En France, on estime que les cancers de l’intervalle représentent 17 % des cancers du sein. Une analyse rétrospective, publiée dans le Journal of Medical Screening, montre que l’utilisation du logiciel d’intelligence artificielle ProFound AI pour la mammographie 2D aurait pu contribuer à la détection de 48 % des cancers de l’intervalle et de 93 % des sous-groupes incluant les faux négatifs et les lésions dont les signes sont minimes. Le Dr Grégory Lenczner, radiologue à l’Institut du Sein Henri Hartmann (ISHH) réagit à cette publication.

 

L’intelligence artificielle (IA) en imagerie fait partie des grandes évolutions médicales potentielles. Les radiologues de l’ISHH l’utilisent depuis plusieurs années et aident des start-ups dans leurs développements. L’IA sera utilisée par les radiologues, non pas pour les remplacer, comme certains se plaisent à l’imaginer, mais plutôt pour les seconder.

Depuis de nombreuses années, la charge de travail en radiologie ne cesse de s’accroître en se diversifiant et le nombre de radiologues ne fait que diminuer. Devant cette équation menant inévitablement à un problème sanitaire, comme nous l’observons actuellement pendant la crise du Covid, l’IA pourrait être une partie de la solution pour le plus grand bien de tous. L’IA les aidant dans certaines tâches et en leur facilitant le travail, ils pourraient retrouver leur vrai métier de médecin qui est celui d’être au plus près des patients pour les aider, les accompagner et les guider. L’article présenté ici parle des cancers de l’intervalle. La définition de ce type de tumeurs est qu’elles se développent entre 2 mammographies, de manière très rapide.

 

Les cancers de l’intervalle mieux détectés grâce à l’IA?

En France, il existe un dépistage organisé du cancer du sein pour les femmes entre 50 et 74 ans, avec un examen clinique et une mammographie tous les 2 ans. Cette campagne permet de diagnostiquer les cancers de manière le plus précoce possible, avant qu’ils ne soient suspectés par autopalpation effectuée par la patiente ou le médecin. Malheureusement, il arrive que des cancers agressifs, à croissance rapide,  se développent entre ses 2 mammographies et soient très rapidement cliniquement palpables. Ces « cancers de l’intervalle », sont non détectables a posteriori sur les examens antérieurs.

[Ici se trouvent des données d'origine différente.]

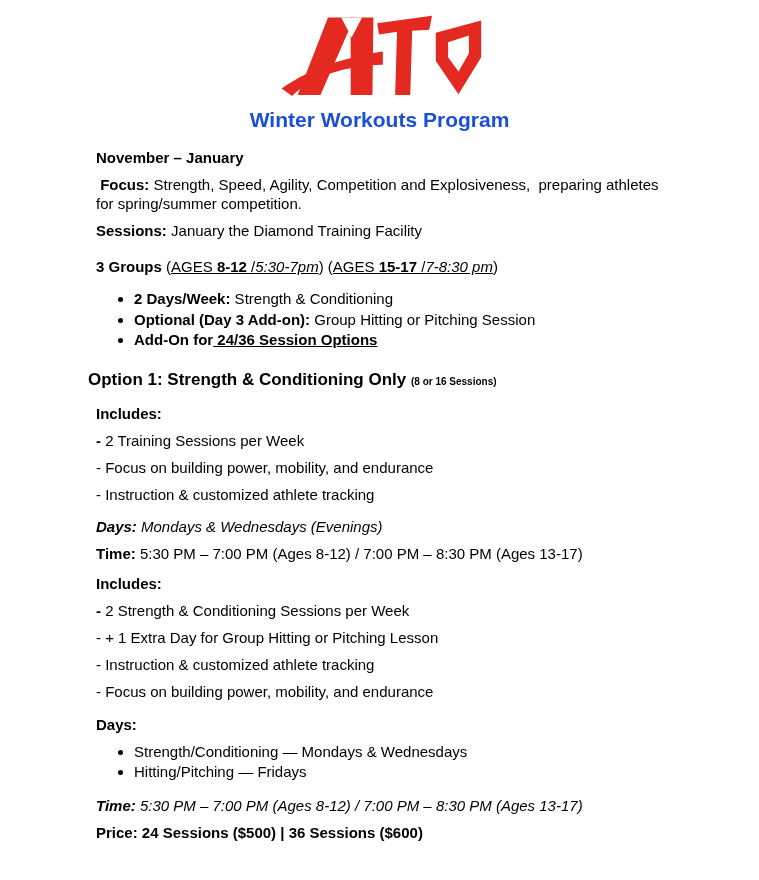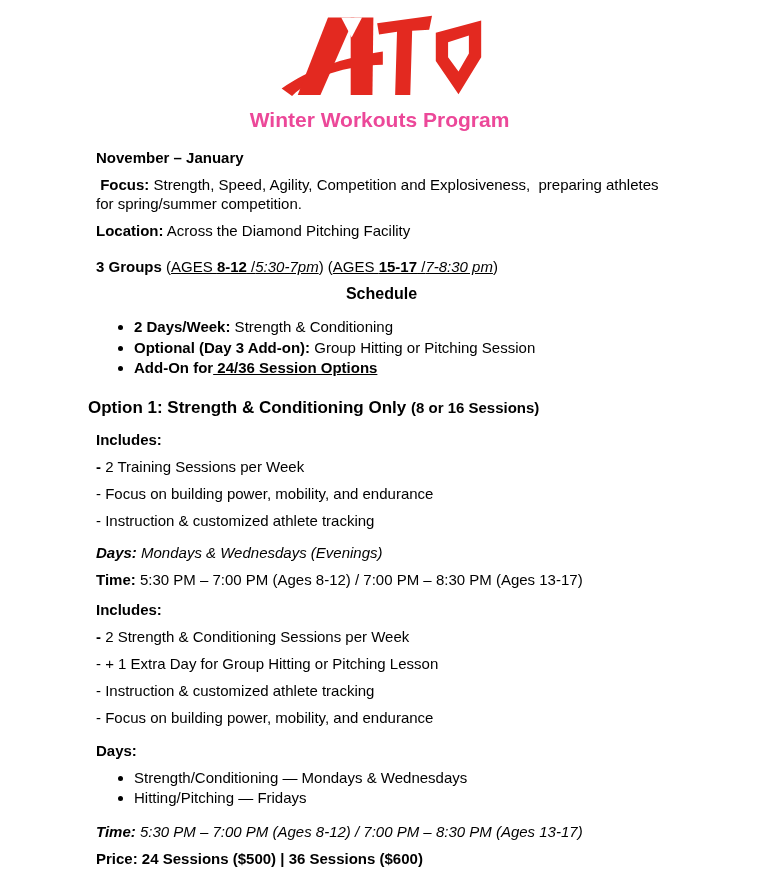--- a/index.html
+++ b/index.html
@@ -16,7 +16,7 @@
     margin:10px 0 0;
     text-align:center;
     font-size:21px;line-height:25px;
-    font-weight:bold;color:#ec4899;
+    font-weight:bold;color:#1d4ed8;
   }
   .content{margin:16px 84px 0 88px;font-size:15px;line-height:19px;}
   .content p{margin:8px;white-space:pre-wrap;}

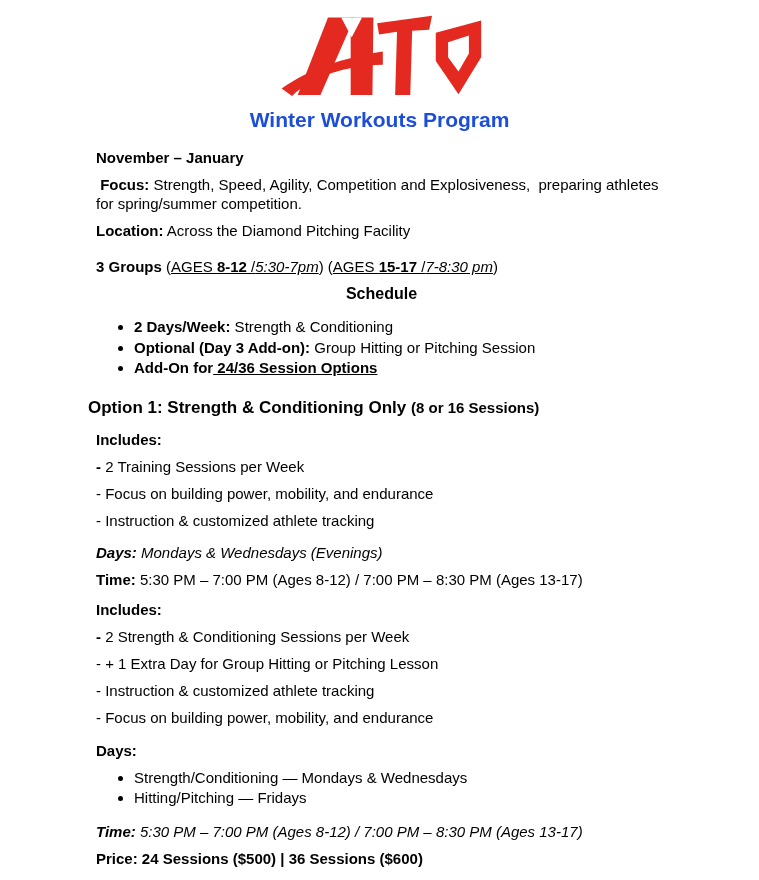--- a/index.html
+++ b/index.html
@@ -63,7 +63,7 @@
 
     <p><span class="b"> Focus:</span><span> Strength, Speed, Agility, Competition and Explosiveness,  preparing athletes for spring/summer competition.</span></p>
 
-    <p><span class="b">Location:</span><span> Across the Diamond Pitching Facility</span></p>
+    <p><span class="b">Sessions:</span><span> Across the Diamond Pitching Facility</span></p>
 
     <p class="groups-line"><span class="b">3 Groups</span><span> (</span><span class="u">AGES </span><span class="b u">8-12</span><span class="u"> /</span><span class="i u">5:30-7pm</span><span>)</span><span> (</span><span class="u">AGES </span><span class="b u">15-17</span><span class="u"> /</span><span class="i u">7-8:30 pm</span><span>)</span></p>
 

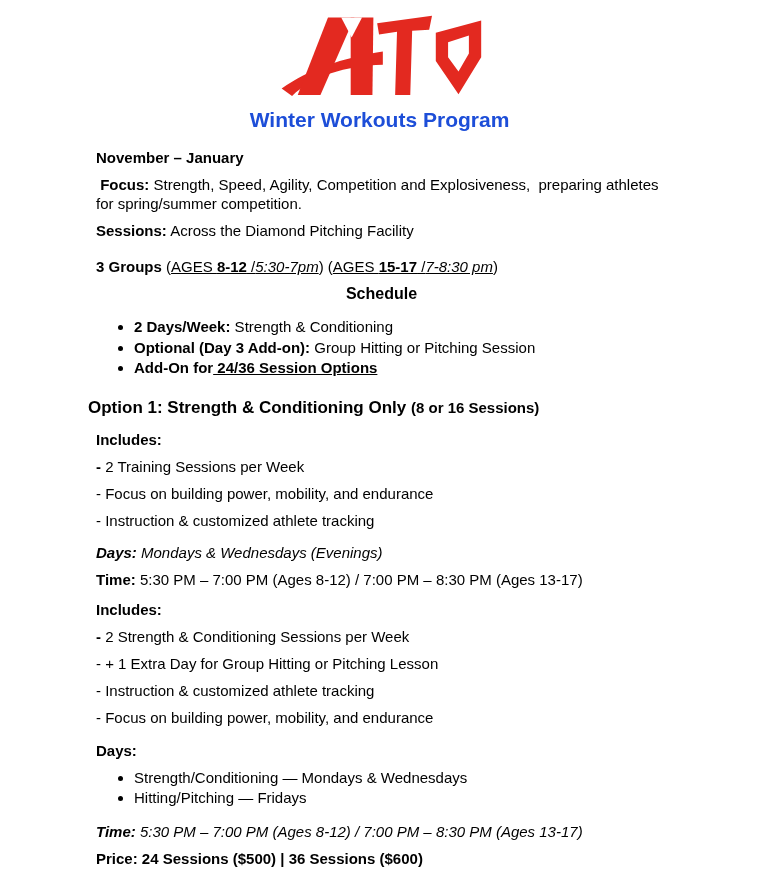--- a/index.html
+++ b/index.html
@@ -63,7 +63,7 @@
 
     <p><span class="b"> Focus:</span><span> Strength, Speed, Agility, Competition and Explosiveness,  preparing athletes for spring/summer competition.</span></p>
 
-    <p><span class="b">Sessions:</span><span> Across the Diamond Pitching Facility</span></p>
+    <p><span class="b">Sessions:</span><span> January the Diamond Training Facility</span></p>
 
     <p class="groups-line"><span class="b">3 Groups</span><span> (</span><span class="u">AGES </span><span class="b u">8-12</span><span class="u"> /</span><span class="i u">5:30-7pm</span><span>)</span><span> (</span><span class="u">AGES </span><span class="b u">15-17</span><span class="u"> /</span><span class="i u">7-8:30 pm</span><span>)</span></p>
 

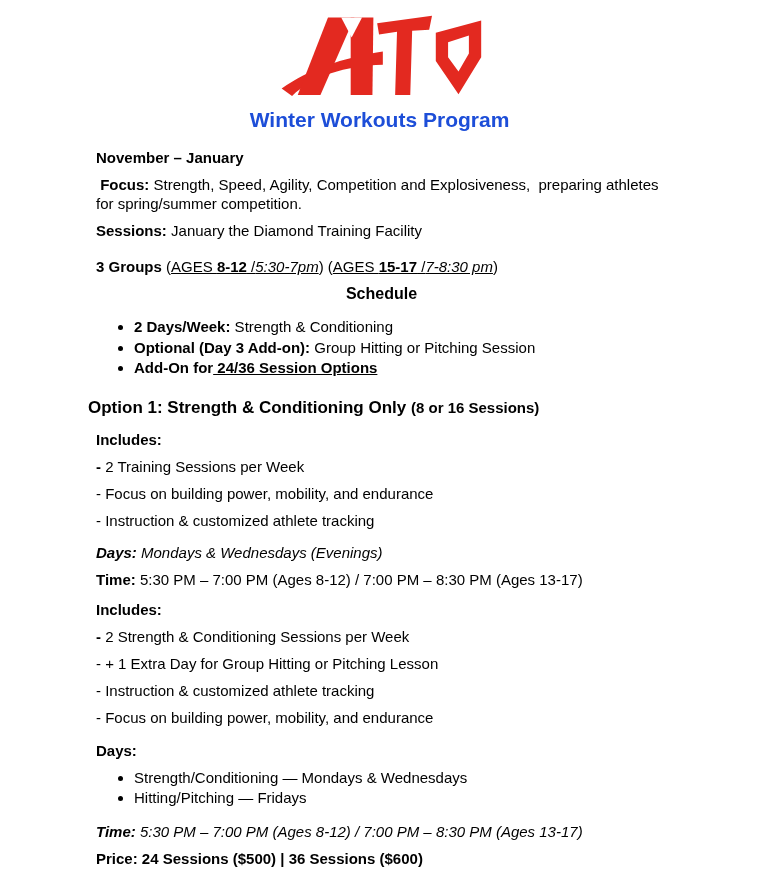--- a/index.html
+++ b/index.html
@@ -67,7 +67,6 @@
 
     <p class="groups-line"><span class="b">3 Groups</span><span> (</span><span class="u">AGES </span><span class="b u">8-12</span><span class="u"> /</span><span class="i u">5:30-7pm</span><span>)</span><span> (</span><span class="u">AGES </span><span class="b u">15-17</span><span class="u"> /</span><span class="i u">7-8:30 pm</span><span>)</span></p>
 
-    <p class="schedule-h">Schedule</p>
 
     <ul>
       <li><span class="b">2 Days/Week:</span><span> Strength &amp; Conditioning</span></li>

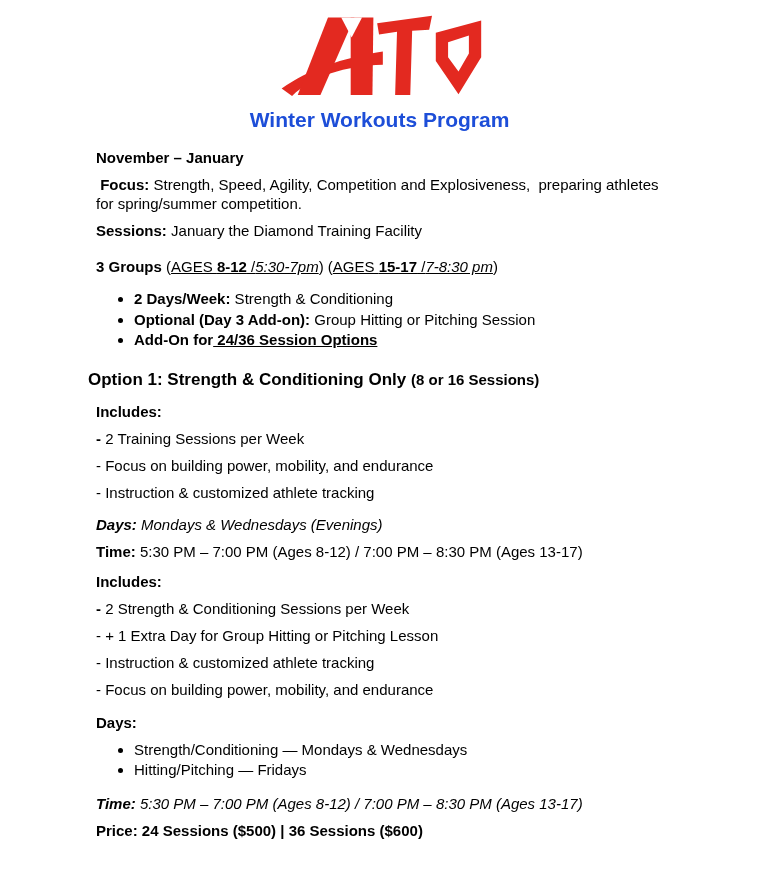--- a/index.html
+++ b/index.html
@@ -32,7 +32,7 @@
   ul{list-style:disc;margin:13px 0 0;padding-left:46px;}
   ul li{line-height:20.5px;white-space:pre-wrap;}
   h2{margin:18px 0 0;font-size:17px;line-height:22px;font-weight:bold;white-space:pre-wrap;}
-  h2 .sub{font-size:15px;}
+  h2 .sub{font-size:10px;}
   .h2-opt2{margin-top:19px;}
   .lbl-line{margin-top:11px !important;}
   .block-gap{margin-top:13px !important;font-style:italic;}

Cet article indique donc que l’algorithme peut dépister les cancers « ratés », que le radiologue n’aurait pas vu. Or, les vrais cancers de l’intervalle sont des cancers qui démarrent entre 2 mammographies et ne sont donc pas visibles a posteriori sur les mammographies antérieures. Par conséquent cet article se trompe de terminologie lorsqu’il indique que les cancers de l’intervalle seront mieux détectés grâce à l’IA. Il n’y a donc à l’heure actuelle aucune solution d’IA qui permettra d’éviter les cancers de l’intervalle.

 

Les perspectives de l’intelligence artificielle en radiologie

Cependant, l’IA en mammographie sera très utile aux radiologues. Son objectif n’est pas pour l’instant d’être meilleure que ces spécialistes mais d’élever et de fiabiliser le niveau global en améliorant la détection et la caractérisation des lésions. L’IA ne fait pas mieux qu’un radiologue « expert » mais il peut éviter à un radiologue de manquer une lésion difficile à détecter pour des raisons techniques, la densité notamment. Les solutions d’IA en sénologie vont toutes dans ce sens. De plus, l’apparition de l’imagerie mammographique en 3D (tomosynthèse) permettra peut-être de dépister des lésions encore plus petites et souvent non détectable en mammographie 2D classique, même aidée de l’IA.